◆ Task ◆
With pictures left out, output exactly the lines of the listing below from the line that has "(493, 109) none" to the line that has "[1104,322,1211,340] [914,351,1201,371] szokás", both lines kept.

◆ Exercise data ◆

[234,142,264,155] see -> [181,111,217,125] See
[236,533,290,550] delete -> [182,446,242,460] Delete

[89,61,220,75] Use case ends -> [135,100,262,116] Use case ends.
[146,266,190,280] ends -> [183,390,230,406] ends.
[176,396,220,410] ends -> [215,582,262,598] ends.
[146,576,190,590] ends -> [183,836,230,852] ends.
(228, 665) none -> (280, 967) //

--

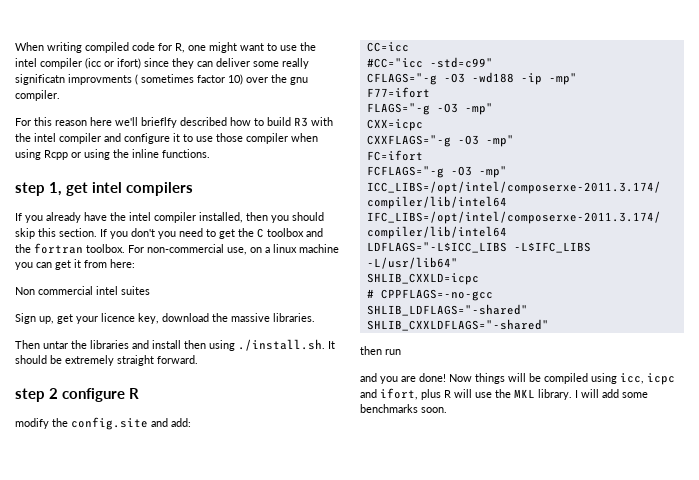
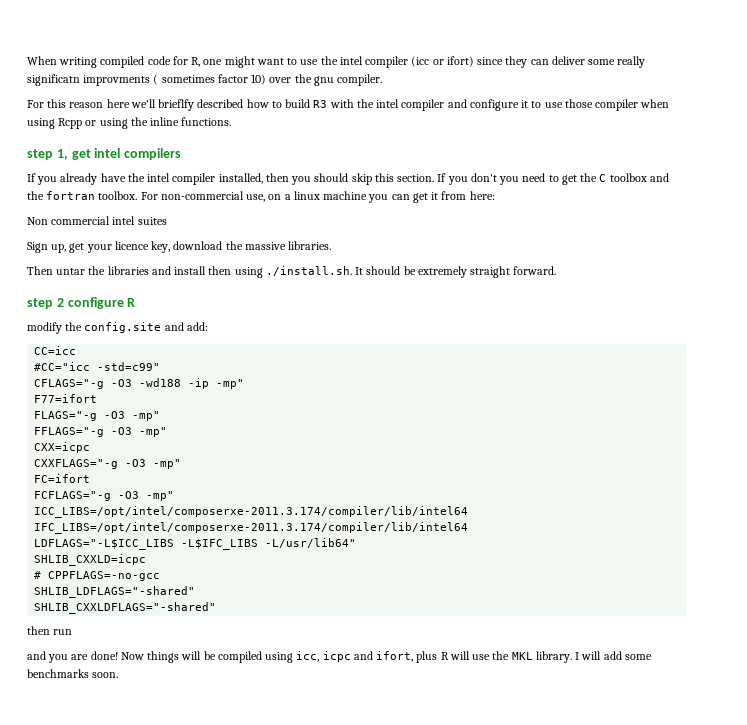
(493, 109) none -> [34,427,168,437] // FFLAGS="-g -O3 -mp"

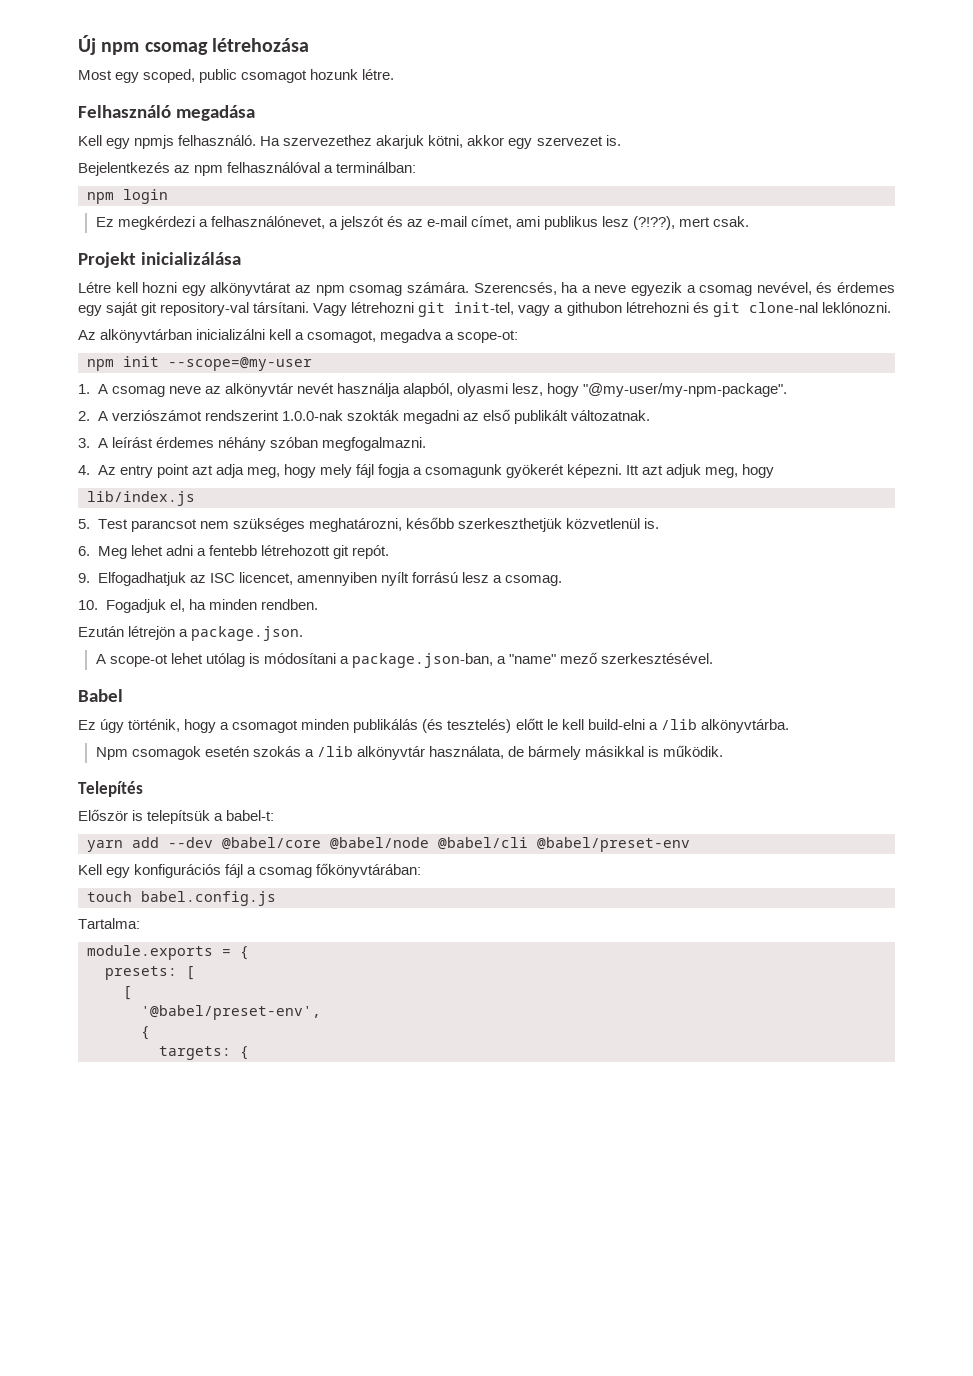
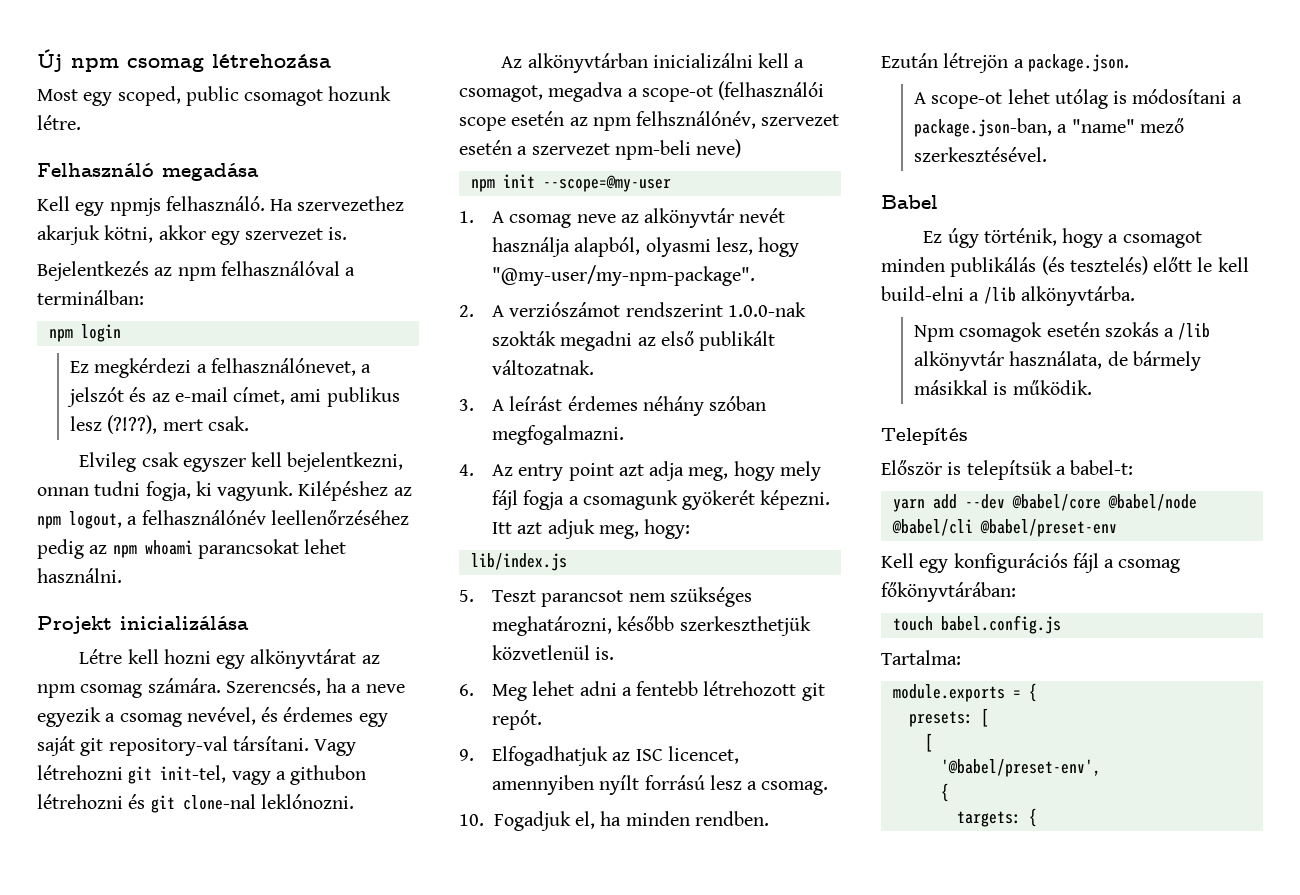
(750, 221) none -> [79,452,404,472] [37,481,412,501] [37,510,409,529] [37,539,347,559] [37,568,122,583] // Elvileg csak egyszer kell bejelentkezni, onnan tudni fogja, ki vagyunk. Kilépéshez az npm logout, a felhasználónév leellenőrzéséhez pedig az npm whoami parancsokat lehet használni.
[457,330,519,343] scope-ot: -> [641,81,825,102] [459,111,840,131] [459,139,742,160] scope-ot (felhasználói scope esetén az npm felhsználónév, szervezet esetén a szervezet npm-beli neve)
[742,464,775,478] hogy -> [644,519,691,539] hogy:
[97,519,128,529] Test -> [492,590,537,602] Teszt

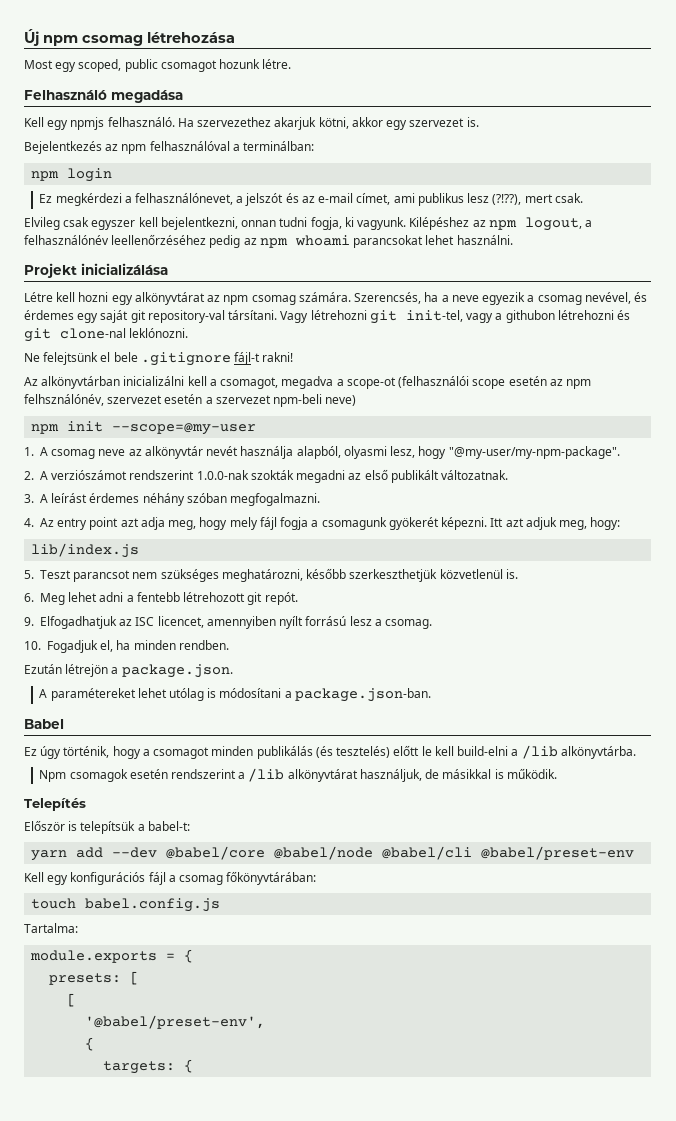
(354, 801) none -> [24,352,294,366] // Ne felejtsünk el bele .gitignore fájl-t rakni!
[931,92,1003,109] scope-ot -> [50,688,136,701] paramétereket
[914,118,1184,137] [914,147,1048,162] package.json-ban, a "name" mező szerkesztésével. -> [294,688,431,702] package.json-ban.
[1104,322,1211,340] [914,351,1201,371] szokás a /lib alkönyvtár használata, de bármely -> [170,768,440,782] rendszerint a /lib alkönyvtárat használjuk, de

==

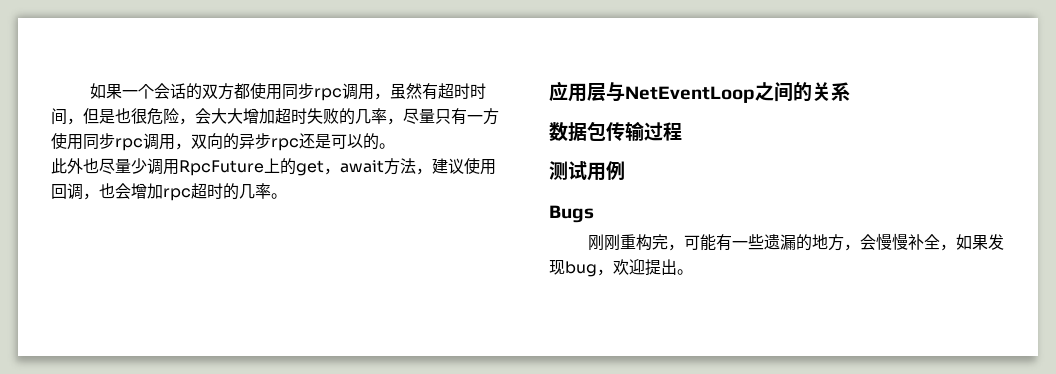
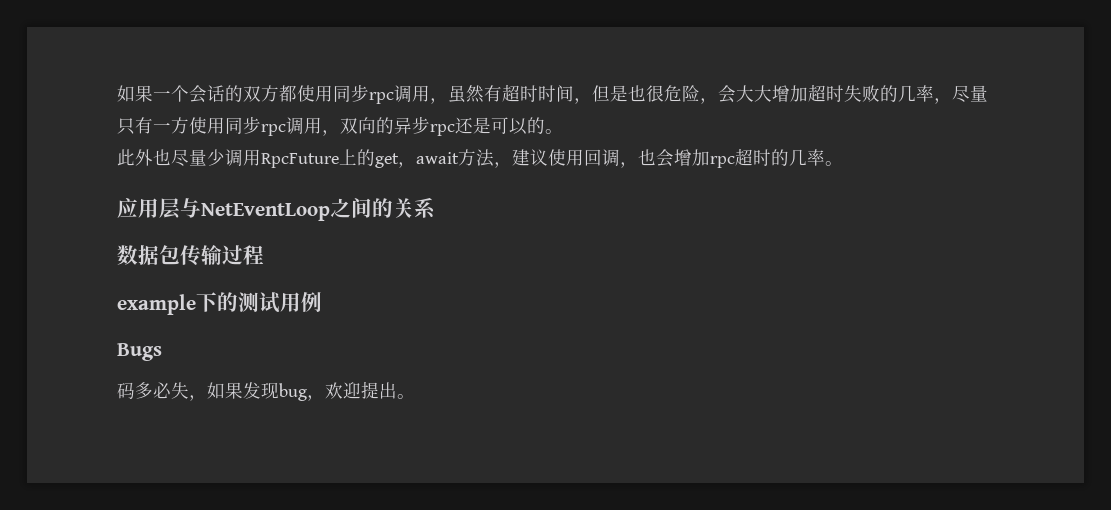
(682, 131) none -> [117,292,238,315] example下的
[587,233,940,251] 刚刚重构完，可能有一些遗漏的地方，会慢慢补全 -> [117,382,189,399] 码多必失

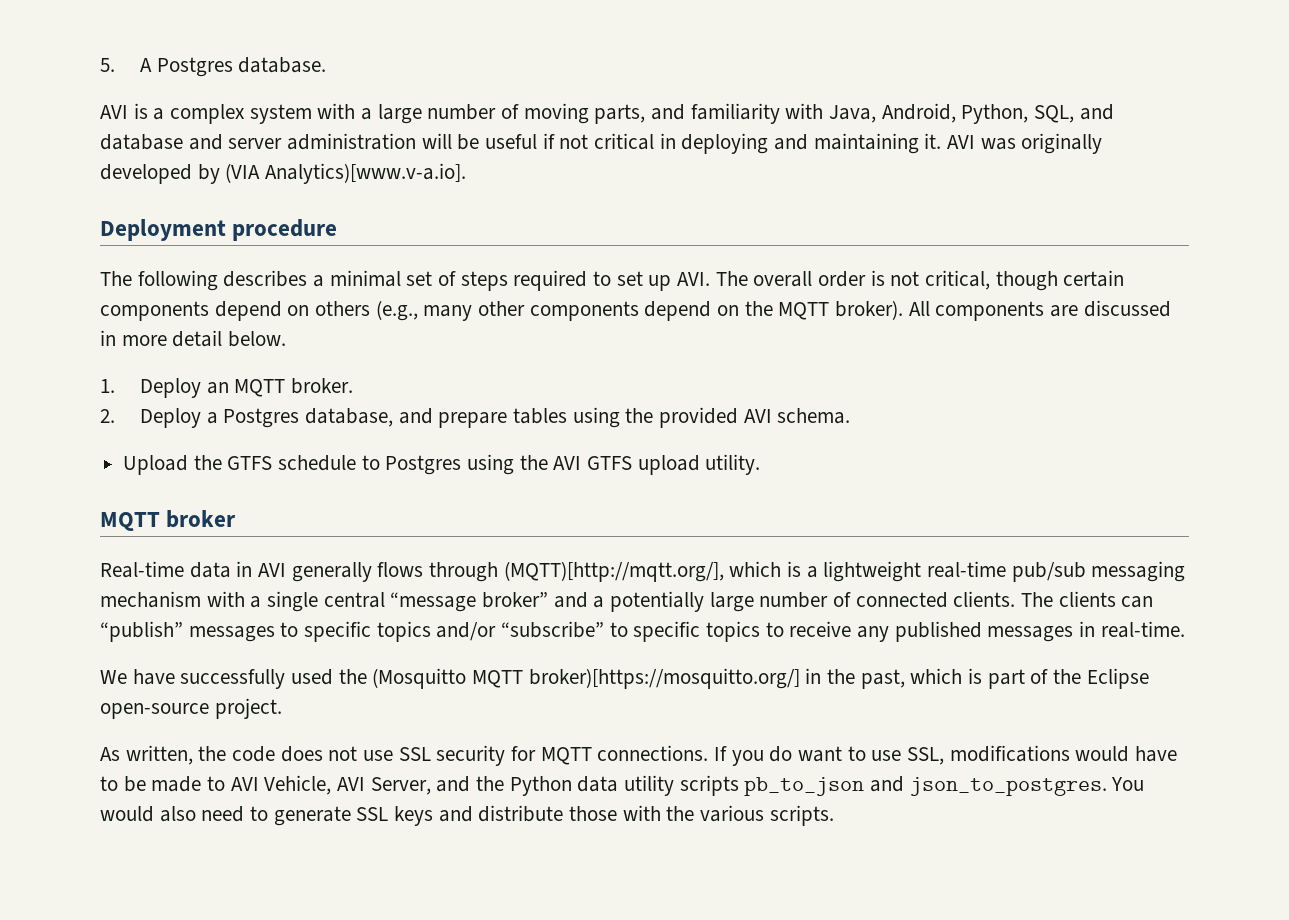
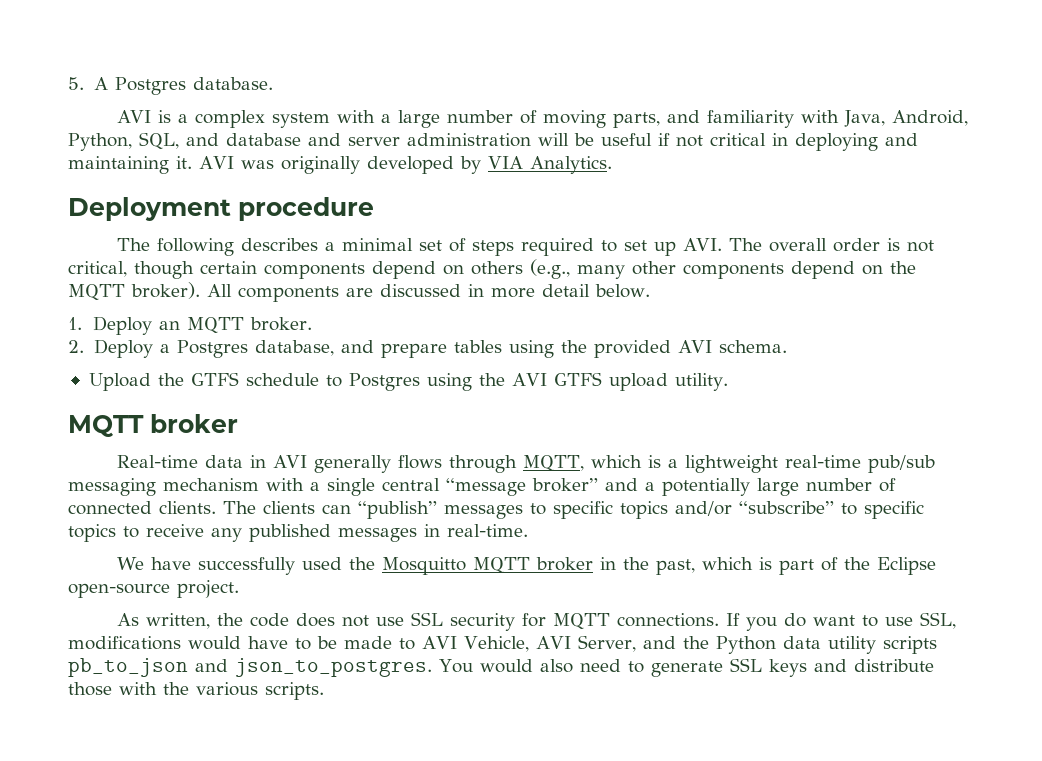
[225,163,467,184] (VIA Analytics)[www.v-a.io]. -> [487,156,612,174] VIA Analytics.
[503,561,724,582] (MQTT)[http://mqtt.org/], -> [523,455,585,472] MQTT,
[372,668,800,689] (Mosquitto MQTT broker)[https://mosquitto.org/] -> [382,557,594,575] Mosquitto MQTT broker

◆ Your response ◆
(493, 109) none -> [34,427,168,437] // FFLAGS="-g -O3 -mp"

(750, 221) none -> [79,452,404,472] [37,481,412,501] [37,510,409,529] [37,539,347,559] [37,568,122,583] // Elvileg csak egyszer kell bejelentkezni, onnan tudni fogja, ki vagyunk. Kilépéshez az npm logout, a felhasználónév leellenőrzéséhez pedig az npm whoami parancsokat lehet használni.
[457,330,519,343] scope-ot: -> [641,81,825,102] [459,111,840,131] [459,139,742,160] scope-ot (felhasználói scope esetén az npm felhsználónév, szervezet esetén a szervezet npm-beli neve)
[742,464,775,478] hogy -> [644,519,691,539] hogy:
[97,519,128,529] Test -> [492,590,537,602] Teszt

(354, 801) none -> [24,352,294,366] // Ne felejtsünk el bele .gitignore fájl-t rakni!
[931,92,1003,109] scope-ot -> [50,688,136,701] paramétereket
[914,118,1184,137] [914,147,1048,162] package.json-ban, a "name" mező szerkesztésével. -> [294,688,431,702] package.json-ban.
[1104,322,1211,340] [914,351,1201,371] szokás a /lib alkönyvtár használata, de bármely -> [170,768,440,782] rendszerint a /lib alkönyvtárat használjuk, de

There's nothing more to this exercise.